Protect Global Data with const
and volatile
Type
Qualifiers
In C, you use the type qualifier const
to prevent code in an
application from assigning a new value to a variable. In an application where an external
actor (for example, a hardware device) can manipulate the value of a variable, you use the
keyword volatile
to prevent a compiler from optimizing the assembly code in
a way that compromises the integrity of the variable value. You can also use
volatile
to prevent a compiler from eliminating storage for
const
data, such as a parameter that has a value that you want to tune
during execution.
To apply the qualifiers to an individual data item in a model, including a custom structure that you create by using a nonvirtual bus or a parameter structure, apply the appropriate predefined storage class directly to the data item. The storage class prevents optimizations such as Default parameter behavior from eliminating storage for the data item. For an example, see Type Qualifiers.

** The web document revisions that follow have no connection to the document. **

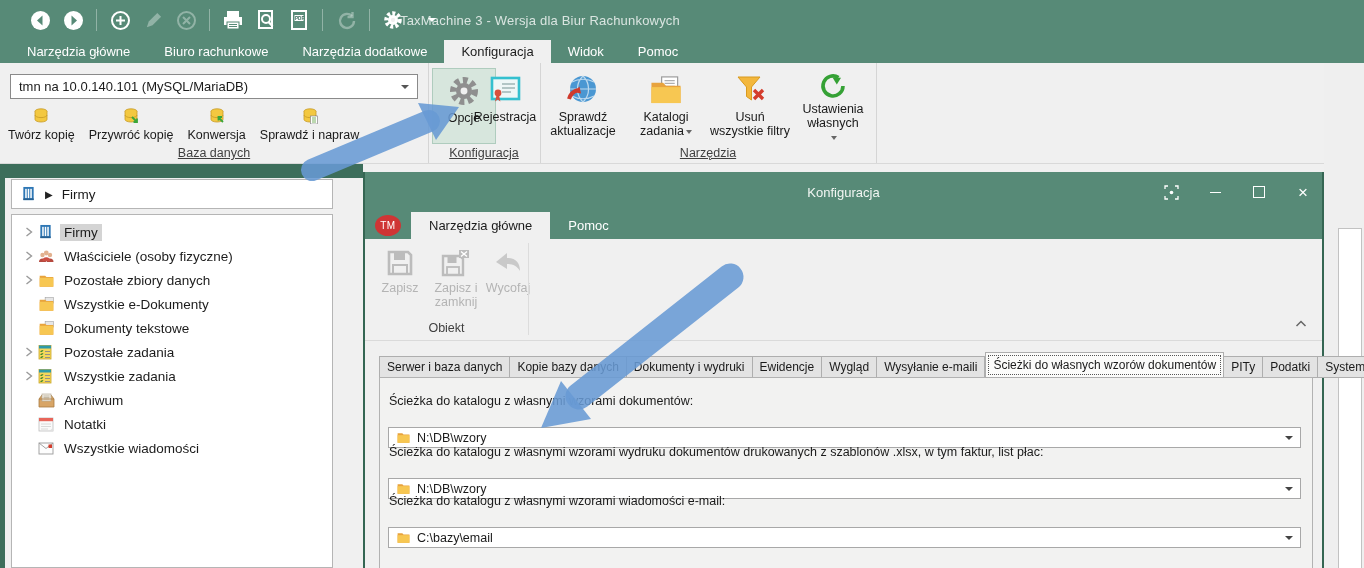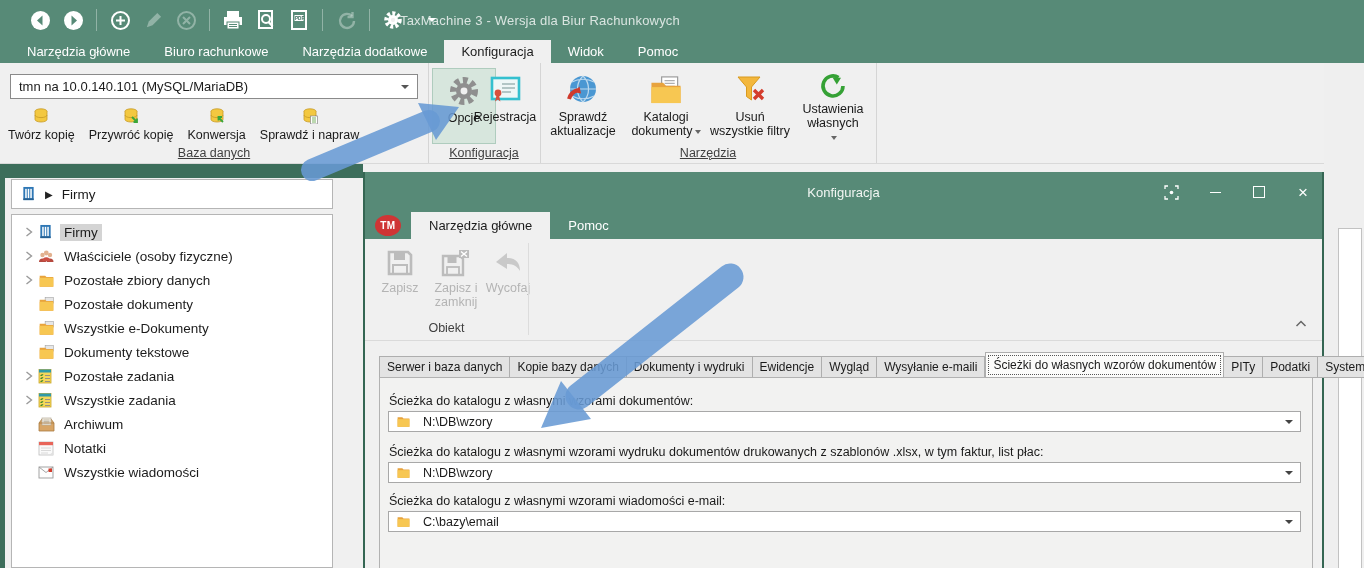--- a/index.html
+++ b/index.html
@@ -66,21 +66,21 @@
   .dtitle .cap{position:absolute;left:0;top:0;width:100%;height:40px;display:flex;align-items:center;justify-content:center;
                color:#f2f6f3;font-size:13px;}
   .dwinbtns{position:absolute;right:10px;top:0;height:40px;display:flex;align-items:center;gap:26px;}
   .dwb{width:18px;height:18px;display:flex;align-items:center;justify-content:center;color:#fff;}
   .dwb .minus{width:11px;height:0;border-bottom:1.6px solid #fff;}
   .dwb .maxbox{width:10px;height:10px;border:1.4px solid #fff;}
   .dwb.close{font-size:17px;line-height:1;font-weight:400;}
 
   .dtabrow{position:absolute;left:0;top:40px;width:100%;height:27px;background:#578a77;display:flex;align-items:stretch;}
   .dlogo{width:46px;display:flex;align-items:center;justify-content:center;}
-  .dlogo .tm{width:26px;height:21px;background:#cf3535;border-radius:50%;color:#fff;font-size:10px;font-weight:bold;
+  .dlogo .tm{width:26px;height:21px;background:#cf3535;border-radius:50%;color:#fff;font-size:10px;font-weight:normal;
              display:flex;align-items:center;justify-content:center;letter-spacing:.5px;}
   .dmtab{padding:0 18px;display:flex;align-items:center;font-size:13px;color:#fff;white-space:nowrap;}
   .dmtab.active{background:#f0f0f0;color:#1c1c1c;}
 
   .dribbon{position:absolute;left:0;top:67px;width:100%;height:101px;background:#f0f0f0;border-bottom:1px solid #dadada;}
   .dsep{position:absolute;left:163px;top:4px;width:1px;height:92px;background:#dcdcdc;}
   .dbig{position:absolute;top:6px;width:50px;display:flex;flex-direction:column;align-items:center;font-size:12.5px;
         color:#b4b4b4;text-align:center;line-height:1.15;}
   .dbig .bicon{height:36px;display:flex;align-items:center;justify-content:center;}
   .dcaption{position:absolute;left:0;top:82px;width:163px;text-align:center;font-size:12.5px;color:#3f3f3f;}
@@ -88,21 +88,21 @@
 
   .dtabstrip{position:absolute;left:14px;top:180px;width:945px;height:26px;display:flex;align-items:flex-end;white-space:nowrap;}
   .dtab{height:22px;display:flex;align-items:center;padding:0 7px;font-size:12px;color:#1a1a1a;
         background:#e3e3e3;border:1px solid #aeaeae;border-left:none;box-sizing:border-box;}
   .dtab:first-child{border-left:1px solid #aeaeae;}
   .dtab.active{background:#fbfbfa;height:26px;position:relative;z-index:3;border-left:1px solid #aeaeae;outline:1px dotted #555;outline-offset:-4px;}
 
   .dpanel{position:absolute;left:14px;top:205px;width:934px;height:200px;background:#f2f2f1;border:1px solid #b2b2b2;box-sizing:border-box;z-index:1;}
   .flabel{position:absolute;left:9px;font-size:12.5px;color:#1a1a1a;white-space:nowrap;}
   .fcombo{position:absolute;left:8px;width:913px;height:21px;background:#fff;border:1px solid #a8a8a8;box-sizing:border-box;
-          display:flex;align-items:center;gap:12px;padding:0 7px;font-size:12.5px;color:#1a1a1a;}
+          display:flex;align-items:center;gap:6px;padding:0 7px;font-size:12.5px;color:#1a1a1a;margin-top:16px;}
   .fcombo .caret{margin-left:auto;border-top-color:#444;}
 
   
   .arrows{left:0;top:0;width:1364px;height:568px;pointer-events:none;z-index:50;}
 </style>
 </head>
 <body>
 
 <div id="root">
 
@@ -286,21 +286,21 @@
       <div class="bigbtn" style="left:88px;width:76px">
         <span class="bicon">
           <svg width="36" height="32" viewBox="0 0 24 22">
               <rect x="9" y="2" width="11" height="13" fill="#fff" stroke="#9a9a9a" stroke-width=".8"></rect>
               <path d="M11 4.5 h7 M11 6.5 h7 M11 8.5 h7" stroke="#b0b0b0" stroke-width=".8"></path>
               <path d="M2 6 l8 0 2 2 10 0 0 12 -20 0 z" fill="#e8a33d"></path>
               <path d="M2 9 l20 0 0 11 -20 0 z" fill="#f7c752"></path>
             </svg>
           </span>
         <span class="blabel">
-            <span><span>Katalogi dokumenty</span><span class="chev-d"></span></span>
+            <span><span>Katalogi zadania</span><span class="chev-d"></span></span>
           </span>
       </div>
       <div class="bigbtn" style="left:170px;width:80px">
         <span class="bicon">
           <svg width="34" height="32" viewBox="0 0 34 32">
               <path d="M5 3 h22 l-8.5 10 v13 l-5 -3.5 v-9.5 z" fill="#f3b73c" stroke="#d99a1e" stroke-width="1"></path>
               <path d="M21 16 l9 9 M30 16 l-9 9" stroke="#d43c2c" stroke-width="3.4"></path>
             </svg>
           </span>
         <span class="blabel">
@@ -389,31 +389,20 @@
           </span>
         <span class="ticon">
             <svg width="17" height="15" viewBox="0 0 24 22">
               <path d="M2 4 l8 0 2 2 10 0 0 14 -20 0 z" fill="#e8a33d"></path>
               <path d="M2 7 l20 0 0 13 -20 0 z" fill="#f7c752"></path>
             </svg>
           </span>
         <span class="tlabel">Pozostałe zbiory danych</span>
       </div>
 
-      <div class="titem">
-        <span class="texp"></span>
-        <span class="ticon">
-            <svg width="17" height="15" viewBox="0 0 24 22">
-              <rect x="10" y="1" width="12" height="8" fill="#e6e6e6" stroke="#9a9a9a" stroke-width=".8"></rect>
-              <path d="M2 4 l8 0 2 2 10 0 0 14 -20 0 z" fill="#e8a33d"></path>
-              <path d="M2 7 l20 0 0 13 -20 0 z" fill="#f7c752"></path>
-            </svg>
-          </span>
-        <span class="tlabel">Pozostałe dokumenty</span>
-      </div>
 
       <div class="titem">
         <span class="texp"></span>
         <span class="ticon">
             <svg width="17" height="15" viewBox="0 0 24 22">
               <rect x="10" y="1" width="12" height="8" fill="#e6e6e6" stroke="#9a9a9a" stroke-width=".8"></rect>
               <path d="M2 4 l8 0 2 2 10 0 0 14 -20 0 z" fill="#e8a33d"></path>
               <path d="M2 7 l20 0 0 13 -20 0 z" fill="#f7c752"></path>
             </svg>
           </span>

For information about optimizations that a directly applied storage class prevents, see How Generated Code Stores Internal Signal, State, and Parameter Data.

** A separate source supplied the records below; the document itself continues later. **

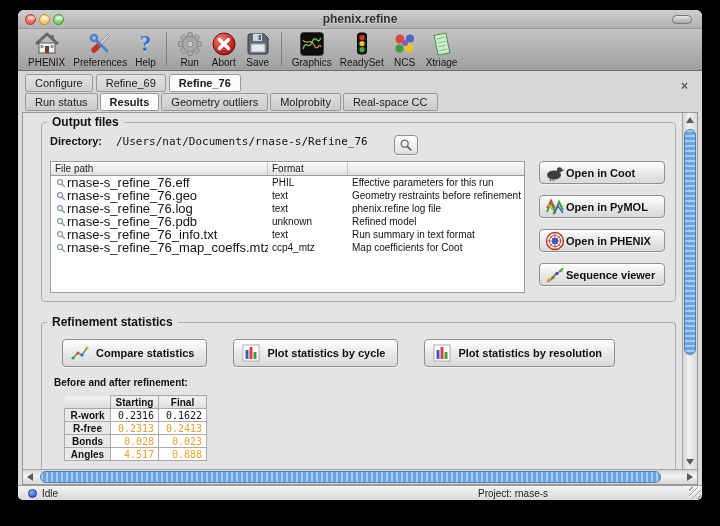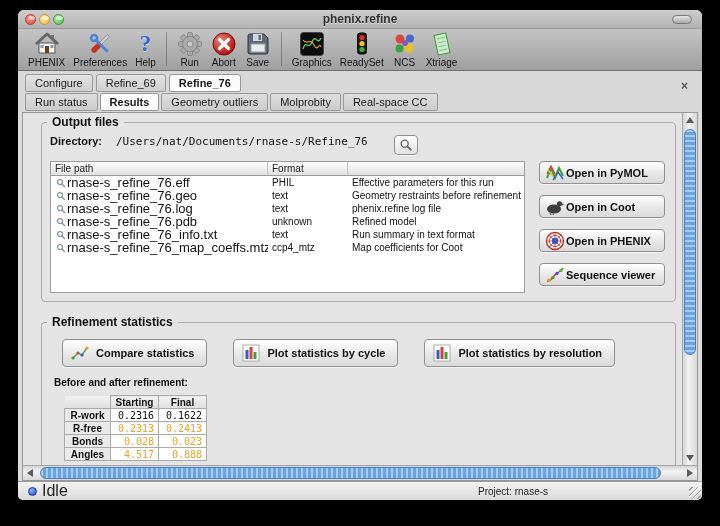--- a/index.html
+++ b/index.html
@@ -126,21 +126,21 @@
   .arr-left{width:0;height:0;border-top:4px solid transparent;border-bottom:4px solid transparent;
     border-right:6px solid #5a5a5a;}
   .arr-right{width:0;height:0;border-top:4px solid transparent;border-bottom:4px solid transparent;
     border-left:6px solid #5a5a5a;}
 
   
   .statusbar{flex:0 0 15px;background:linear-gradient(#f2f2f2,#dadada);border-top:1px solid #9a9a9a;
     position:relative;display:flex;align-items:center;padding-left:10px;}
   .status-dot{width:9px;height:9px;border-radius:50%;margin-right:5px;
     background:radial-gradient(circle at 35% 30%,#8fb4ff,#1c46c8);border:1px solid #173a9e;}
-  .status-text{font-size:16px;color:#222;}
+  .status-text{font-size:10px;color:#222;}
   .project-text{position:absolute;left:460px;font-size:10px;color:#222;}
   .resize-grip{position:absolute;right:1px;bottom:1px;width:12px;height:12px;
     background:repeating-linear-gradient(135deg,transparent 0 2px,#999 2px 3px,rgba(255,255,255,.7) 3px 4px);}
 </style>
 </head>
 <body>
 
 <div class="window">
 
   <div class="titlebar">
@@ -392,39 +392,39 @@
                   <span class="fname">rnase-s_refine_76_map_coeffs.mtz</span>
                 </span>
                 <span class="c c2">ccp4_mtz</span>
                 <span class="c c3 c4">Map coefficients for Coot</span>
               </div>
             </div>
 
             <div class="actions">
               <div class="act-btn">
                 <span class="bic">
+                  <svg width="20" height="16" viewBox="0 0 20 16">
+                    <ellipse cx="9" cy="10" rx="7" ry="4.5" fill="#3d3d3d"></ellipse>
+                    <circle cx="14.5" cy="4.8" r="2.6" fill="#3d3d3d"></circle>
+                    <path d="M16.8 4.2 l3 1 l-3 1.2 z" fill="#666"></path>
+                    <path d="M5 14 l1 2 M8 14.8 l.4 1.4" stroke="#333" stroke-width="1"></path>
+                  </svg>
+                </span>
+                <span class="blabel">Open in Coot</span>
+              </div>
+              <div class="act-btn">
+                <span class="bic">
                   <svg width="20" height="18" viewBox="0 0 20 18">
                     <path d="M2 14 L6 4 L10 14 L14 4 L18 12" fill="none" stroke="#3aa23a" stroke-width="2"></path>
                     <path d="M2 10 L6 2 L10 10" fill="none" stroke="#d84040" stroke-width="1.4"></path>
                     <path d="M8 16 L13 8 L18 15" fill="none" stroke="#3a58c8" stroke-width="1.4"></path>
                     <path d="M3 6 L8 12" stroke="#e0b020" stroke-width="1.4"></path>
                   </svg>
                 </span>
                 <span class="blabel">Open in PyMOL</span>
-              </div>
-              <div class="act-btn">
-                <span class="bic">
-                  <svg width="20" height="16" viewBox="0 0 20 16">
-                    <ellipse cx="9" cy="10" rx="7" ry="4.5" fill="#3d3d3d"></ellipse>
-                    <circle cx="14.5" cy="4.8" r="2.6" fill="#3d3d3d"></circle>
-                    <path d="M16.8 4.2 l3 1 l-3 1.2 z" fill="#666"></path>
-                    <path d="M5 14 l1 2 M8 14.8 l.4 1.4" stroke="#333" stroke-width="1"></path>
-                  </svg>
-                </span>
-                <span class="blabel">Open in Coot</span>
               </div>
               <div class="act-btn">
                 <span class="bic">
                   <svg width="20" height="20" viewBox="0 0 20 20">
                     <circle cx="10" cy="10" r="8.5" fill="#fff" stroke="#c03028" stroke-width="1.4"></circle>
                     <circle cx="10" cy="10" r="5.6" fill="none" stroke="#c03028" stroke-width="0.9"></circle>
                     <path d="M4 4 L16 16 M16 4 L4 16 M10 1.5 V18.5 M1.5 10 H18.5" stroke="#c03028" stroke-width="0.7"></path>
                     <circle cx="10" cy="10" r="3.2" fill="#3a58c8"></circle>
                   </svg>
                 </span>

If the predefined storage classes do not meet your requirements, you can create your own custom storage class. To make your custom storage class apply the qualifiers, in the Custom Storage Class Designer, set Memory section to the appropriate built-in memory section or to a memory section that you create. For more information, see Create Storage Classes by Using the Custom Storage Class Designer.
You can apply the qualifiers to a category of model data by default, such as parameters or states. As you add blocks to a model, new data items in these categories carry the qualifiers that you specify. For more information, see Configure Default Code Generation for Data.

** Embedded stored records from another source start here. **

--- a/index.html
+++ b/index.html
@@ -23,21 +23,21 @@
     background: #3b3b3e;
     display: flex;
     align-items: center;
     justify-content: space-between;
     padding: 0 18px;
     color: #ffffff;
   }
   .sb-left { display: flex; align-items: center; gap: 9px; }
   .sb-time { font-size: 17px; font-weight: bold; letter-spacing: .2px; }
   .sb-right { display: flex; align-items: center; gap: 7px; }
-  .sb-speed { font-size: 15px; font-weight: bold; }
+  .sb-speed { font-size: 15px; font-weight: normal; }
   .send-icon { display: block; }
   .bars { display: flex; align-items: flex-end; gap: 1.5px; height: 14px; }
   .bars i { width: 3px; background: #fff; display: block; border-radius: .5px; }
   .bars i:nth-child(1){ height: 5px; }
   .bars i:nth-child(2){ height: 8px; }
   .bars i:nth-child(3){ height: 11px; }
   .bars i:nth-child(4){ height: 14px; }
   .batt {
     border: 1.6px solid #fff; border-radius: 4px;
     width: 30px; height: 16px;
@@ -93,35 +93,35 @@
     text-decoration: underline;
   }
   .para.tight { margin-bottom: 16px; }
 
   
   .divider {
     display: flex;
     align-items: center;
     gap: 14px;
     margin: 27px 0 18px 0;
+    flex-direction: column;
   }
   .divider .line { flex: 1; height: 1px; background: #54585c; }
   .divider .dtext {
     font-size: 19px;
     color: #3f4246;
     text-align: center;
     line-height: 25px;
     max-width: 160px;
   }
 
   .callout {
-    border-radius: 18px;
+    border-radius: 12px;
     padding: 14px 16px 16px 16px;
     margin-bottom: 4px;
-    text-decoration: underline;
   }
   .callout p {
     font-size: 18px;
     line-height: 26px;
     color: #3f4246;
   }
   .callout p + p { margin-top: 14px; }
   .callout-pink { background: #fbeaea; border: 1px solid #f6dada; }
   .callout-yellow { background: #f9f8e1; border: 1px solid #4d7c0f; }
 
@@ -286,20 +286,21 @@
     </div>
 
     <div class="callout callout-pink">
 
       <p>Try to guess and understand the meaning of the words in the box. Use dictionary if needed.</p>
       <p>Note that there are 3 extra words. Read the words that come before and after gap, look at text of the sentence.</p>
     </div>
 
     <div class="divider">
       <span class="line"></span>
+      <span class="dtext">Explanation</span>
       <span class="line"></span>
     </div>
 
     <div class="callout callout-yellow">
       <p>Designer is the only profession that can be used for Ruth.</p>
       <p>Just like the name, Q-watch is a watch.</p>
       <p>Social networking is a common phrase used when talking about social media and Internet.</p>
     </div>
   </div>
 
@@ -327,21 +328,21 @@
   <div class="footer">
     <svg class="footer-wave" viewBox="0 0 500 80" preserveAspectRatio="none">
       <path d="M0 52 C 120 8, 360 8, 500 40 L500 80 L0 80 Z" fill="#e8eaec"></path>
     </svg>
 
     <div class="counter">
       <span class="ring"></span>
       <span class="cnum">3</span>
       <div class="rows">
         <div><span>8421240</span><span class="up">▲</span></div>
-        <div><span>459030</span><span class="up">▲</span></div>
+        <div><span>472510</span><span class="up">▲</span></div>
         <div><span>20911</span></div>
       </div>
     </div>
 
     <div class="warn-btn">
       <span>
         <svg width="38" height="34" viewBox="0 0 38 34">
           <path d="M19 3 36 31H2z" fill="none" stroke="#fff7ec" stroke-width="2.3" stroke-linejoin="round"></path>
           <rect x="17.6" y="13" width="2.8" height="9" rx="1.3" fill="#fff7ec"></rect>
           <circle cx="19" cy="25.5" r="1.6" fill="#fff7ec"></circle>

If the predefined storage classes do not meet your requirements, you can create your own by using an Embedded Coder Dictionary. In the Dictionary, for your new storage class, select the appropriate check boxes under Qualifiers. For more information, see Create Code Definitions for Use in the Code Mappings Editor.
Maintain const
Correctness for Arguments of Entry-Point Functions
When your external code calls a generated entry-point function and passes
const
data through an argument (formal parameter) of the function, to
make the corresponding argument in the function definition const
,
customize the execution (step) entry-point function interface.
To configure the step entry-point function interface for a model, see Configure Name and Arguments for Individual Step Functions.
To configure the step entry-point function interface for a Simulink Function block, see Configure Entry-Point Function Interfaces for Simulink Function and Function Caller Blocks.
Incorrect Results or Undefined Behavior When Passing Volatile Data to a Generated Function
The generated code can define and call functions other than model entry-point functions. For example, you can configure an atomic subsystem to appear in the code as a separate function. Also, lookup table blocks, such as n-D Lookup Table, typically yield separate utility functions.
When the generated code defines a function that has an argument (formal parameter), the
function definition does not apply volatile
to the argument. Therefore,
when other generated code or your external code calls the function and passes a volatile
variable as the value of the argument, the called function implicitly casts away the
volatility.
If your application executes the called function while the value of the volatile data
changes, the function can yield incorrect results or undefined behavior. In particular, for
lookup table data that you prepare for calibration, by applying const
and
volatile
, make sure that you do not calibrate the data while your
application executes the lookup utilities.